((

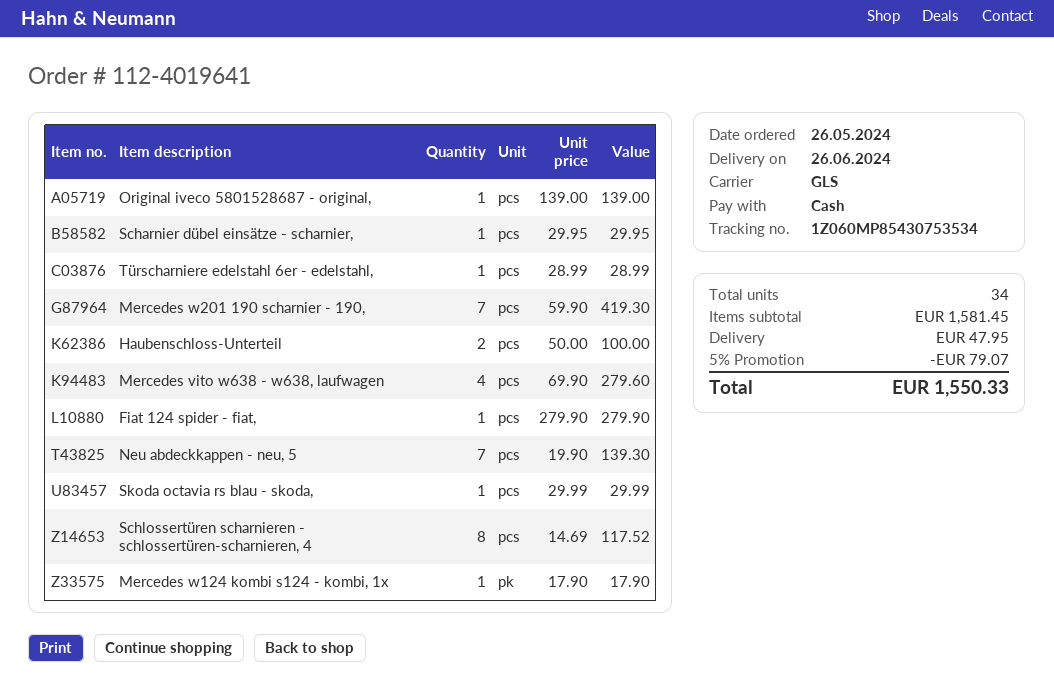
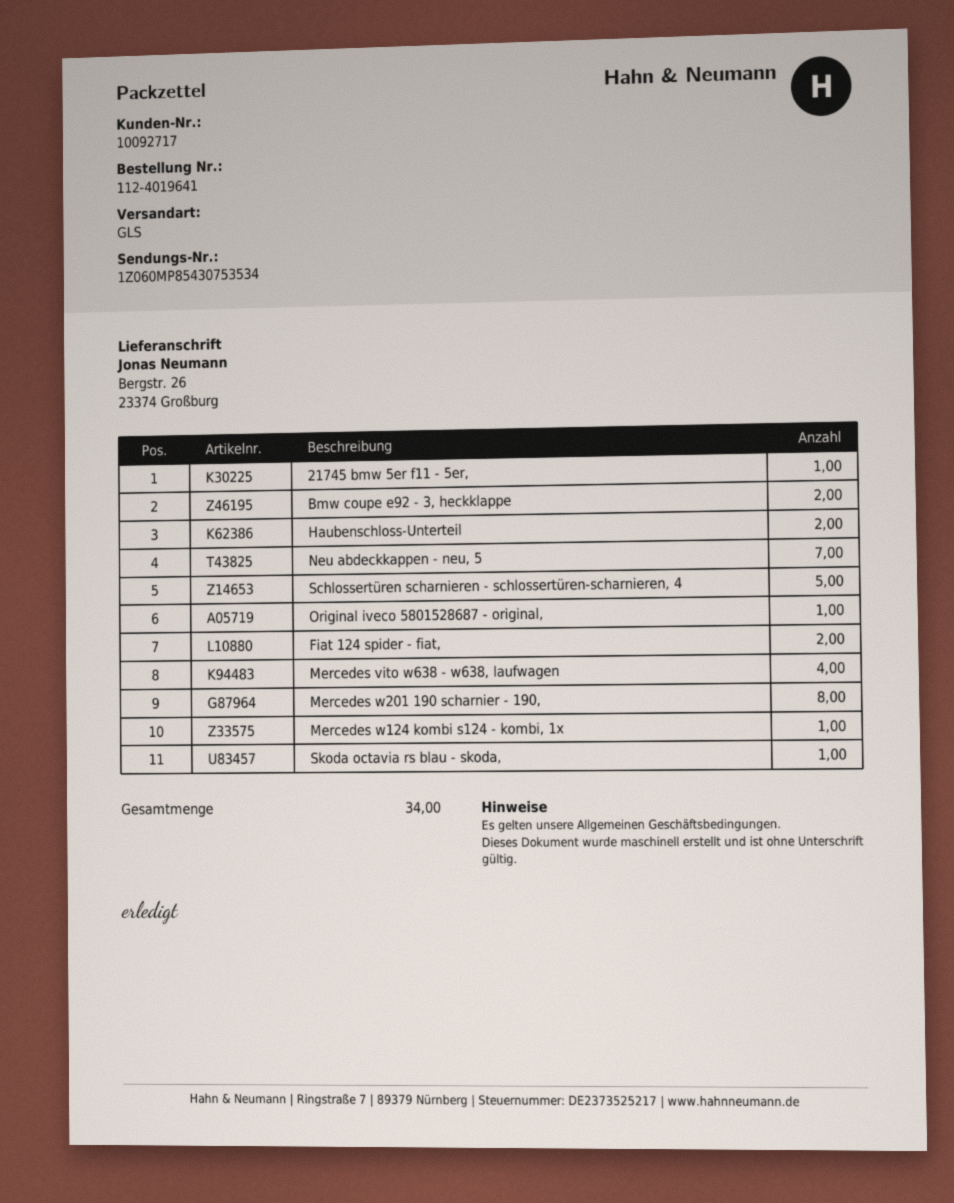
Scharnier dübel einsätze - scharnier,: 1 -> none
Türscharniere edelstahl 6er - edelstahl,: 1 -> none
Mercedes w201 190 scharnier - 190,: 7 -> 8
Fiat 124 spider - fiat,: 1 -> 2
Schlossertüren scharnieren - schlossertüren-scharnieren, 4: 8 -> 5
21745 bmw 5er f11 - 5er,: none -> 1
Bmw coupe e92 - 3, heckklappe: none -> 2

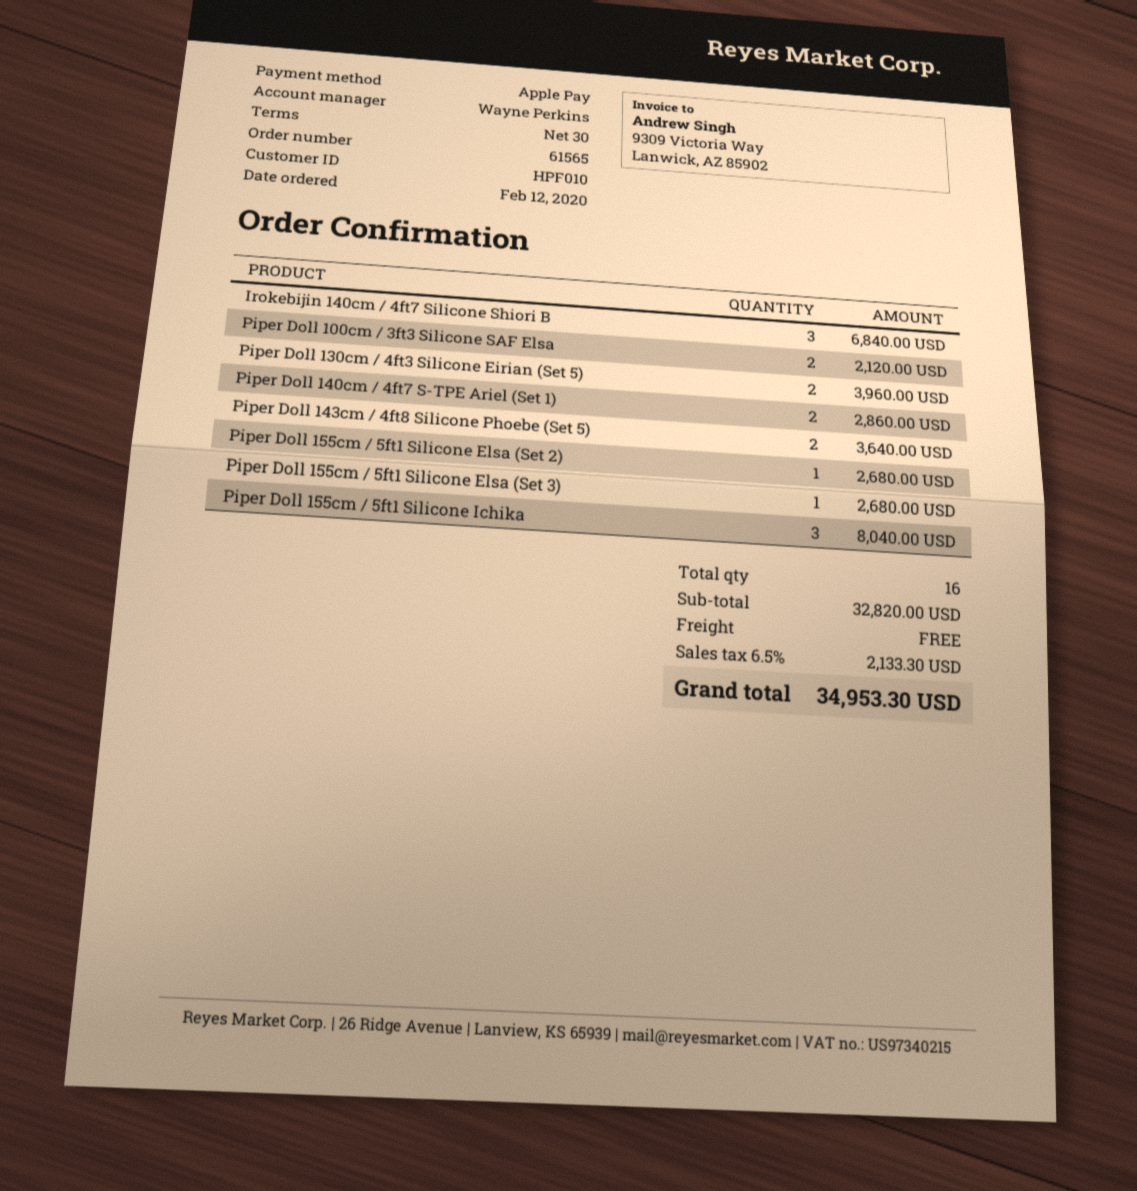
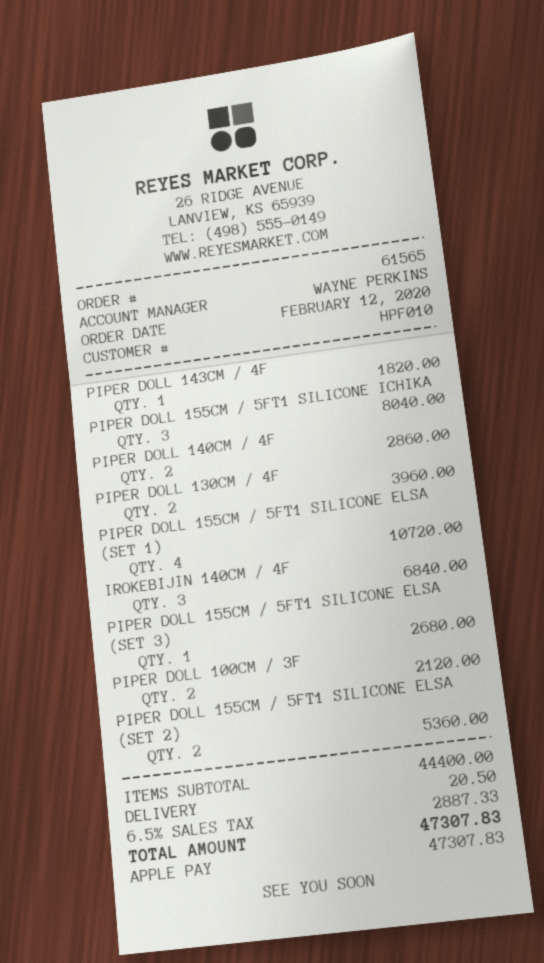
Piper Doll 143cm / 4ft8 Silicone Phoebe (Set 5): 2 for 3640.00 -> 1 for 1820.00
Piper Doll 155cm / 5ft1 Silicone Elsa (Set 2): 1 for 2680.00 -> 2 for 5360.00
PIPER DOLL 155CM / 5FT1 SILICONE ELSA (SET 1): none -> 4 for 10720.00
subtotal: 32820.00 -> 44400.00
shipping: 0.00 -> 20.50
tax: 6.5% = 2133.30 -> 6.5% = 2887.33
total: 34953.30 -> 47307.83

))
((

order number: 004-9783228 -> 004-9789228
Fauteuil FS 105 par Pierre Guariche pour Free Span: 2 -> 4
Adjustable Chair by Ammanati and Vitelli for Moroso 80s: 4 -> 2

))

*WHAT THE EXERCISE ASKS*.
The data above holds the lines to copy: start at the one with "Scharnier dübel einsätze", stop at the one with "total: 34953.30 -> 47307.83", include both, copy them exactly without pictures, and copy nothing else.

*EXPECTED OUTPUT*.
Scharnier dübel einsätze - scharnier,: 1 -> none
Türscharniere edelstahl 6er - edelstahl,: 1 -> none
Mercedes w201 190 scharnier - 190,: 7 -> 8
Fiat 124 spider - fiat,: 1 -> 2
Schlossertüren scharnieren - schlossertüren-scharnieren, 4: 8 -> 5
21745 bmw 5er f11 - 5er,: none -> 1
Bmw coupe e92 - 3, heckklappe: none -> 2

Piper Doll 143cm / 4ft8 Silicone Phoebe (Set 5): 2 for 3640.00 -> 1 for 1820.00
Piper Doll 155cm / 5ft1 Silicone Elsa (Set 2): 1 for 2680.00 -> 2 for 5360.00
PIPER DOLL 155CM / 5FT1 SILICONE ELSA (SET 1): none -> 4 for 10720.00
subtotal: 32820.00 -> 44400.00
shipping: 0.00 -> 20.50
tax: 6.5% = 2133.30 -> 6.5% = 2887.33
total: 34953.30 -> 47307.83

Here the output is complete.